What is your primary area of interest in terms of teaching or research?
My primary focus is on the prevention of knee injuries, specifically to the Anterior Cruciate Ligament (ACL), during sport and physical activity. More specifically, we investigate the influence of movement efficiency / control on one’s future risk of suffering an ACL injury. In addition, our research examines ways to correct poor movement efficiency / control in an effort to reduce one’s risk of injury and improve their functional performance.
How did you become interested in this specific area?
As a undergraduate student majoring in Athletic Training at San Diego State University, I had always had a special interest in injury prevention. However, it wasn’t until I went to graduate school that I became interested in pursuing research in this area. As a masters student in EXSS at UNC, I began my first research in the area of injury prevention as I studied the influence of different exercise interventions on shoulder proprioception and neuromuscular control. I didn’t become interested in studying ACL injuries until I began my doctoral training at the University of Virginia. My advisor at that time provided me with a recently published article that had reported females were at much greater risk for suffering ACL injuries compared to males participating in the same sports. This sparked questions regarding why would female athletes be at greater risk than male athletes for sustaining an ACL injury. From this point forward I became very interested in trying to understand what factors may increase an individual’s risk for suffering an ACL injury and what could be done to prevent these injuries from occurring.
How does your area of interest impact the public?

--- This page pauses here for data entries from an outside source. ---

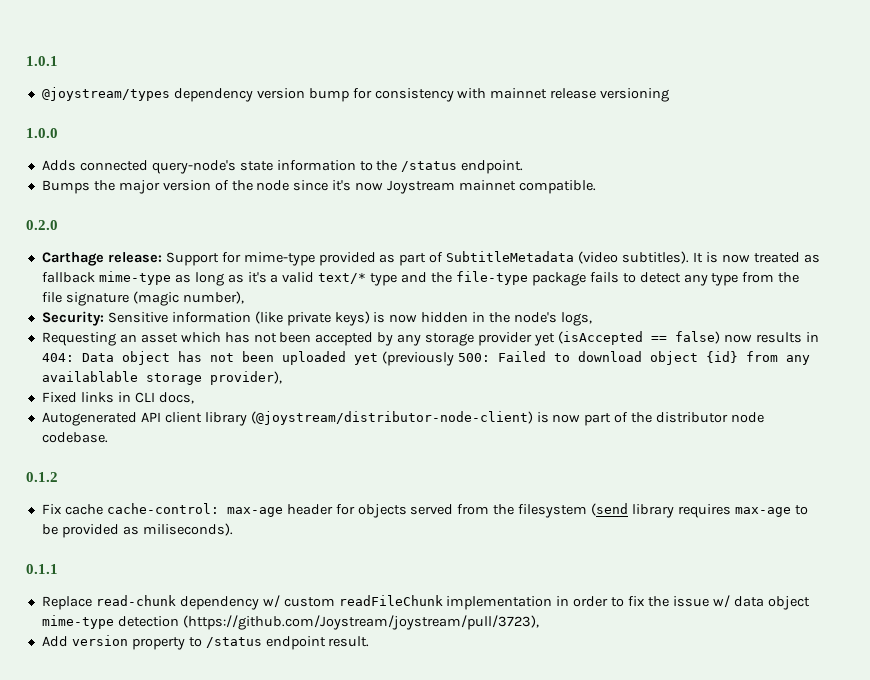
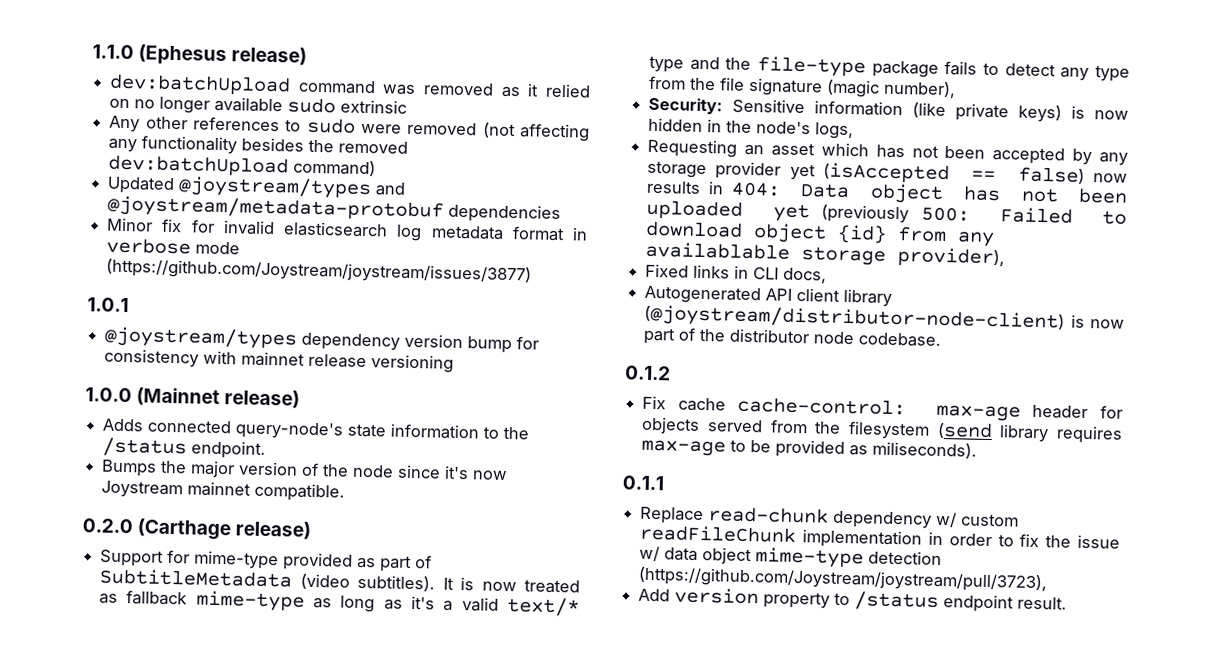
+ 1.1.0 (Ephesus release)
+ dev:batchUpload command was removed as it relied on no longer available sudo extrinsic
+ Any other references to sudo were removed (not affecting any functionality besides the removed dev:batchUpload command)
+ Updated @joystream/types and @joystream/metadata-protobuf dependencies
+ Minor fix for invalid elasticsearch log metadata format in verbose mode (https://github.com/Joystream/joystream/issues/3877)
- 1.0.0
+ 1.0.0 (Mainnet release)
- 0.2.0
- Carthage release: Support for mime-type provided as part of SubtitleMetadata (video subtitles).
+ 0.2.0 (Carthage release)
+ Support for mime-type provided as part of SubtitleMetadata (video subtitles).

In young Americans, sport and recreation-related lower extremity injuries result in over 3 million emergency room visits a year. Treatment costs just for anterior cruciate ligament (ACL) knee injuries exceed $2.5 billion annually. Significant societal costs also stem from the accelerated progression to early-onset osteoarthritis and subsequent disability which commonly follow. Given the associated frequency, cost and disability, it is important to understand risk factors and evidence based prevention strategies for ACL injuries.
Research has demonstrated that certain movement patterns can increase one’s risk for suffering an ACL injury. However, it is not clear why individuals display these high risk movement patterns. We are currently conducing a series of studies to better understand the underlying neuromuscular factors that predispose individuals to display high risk movement patterns. In addition, we are what type of exercise interventions are needed to address these underlying neuromuscular factors.
Neuromuscular factors, such as flexibility, strength, muscle activation, are modifiable through properly prescribed exercise interventions. Thus, by correcting the underlying neuromuscular factors associated with high risk movement patterns we may reduce an individual’s risk for future ACL injury. The findings from these studies can provide insight into the development of injury prevention programs that can be implemented in youth sport settings and have a positive impact on keeping individuals physically active.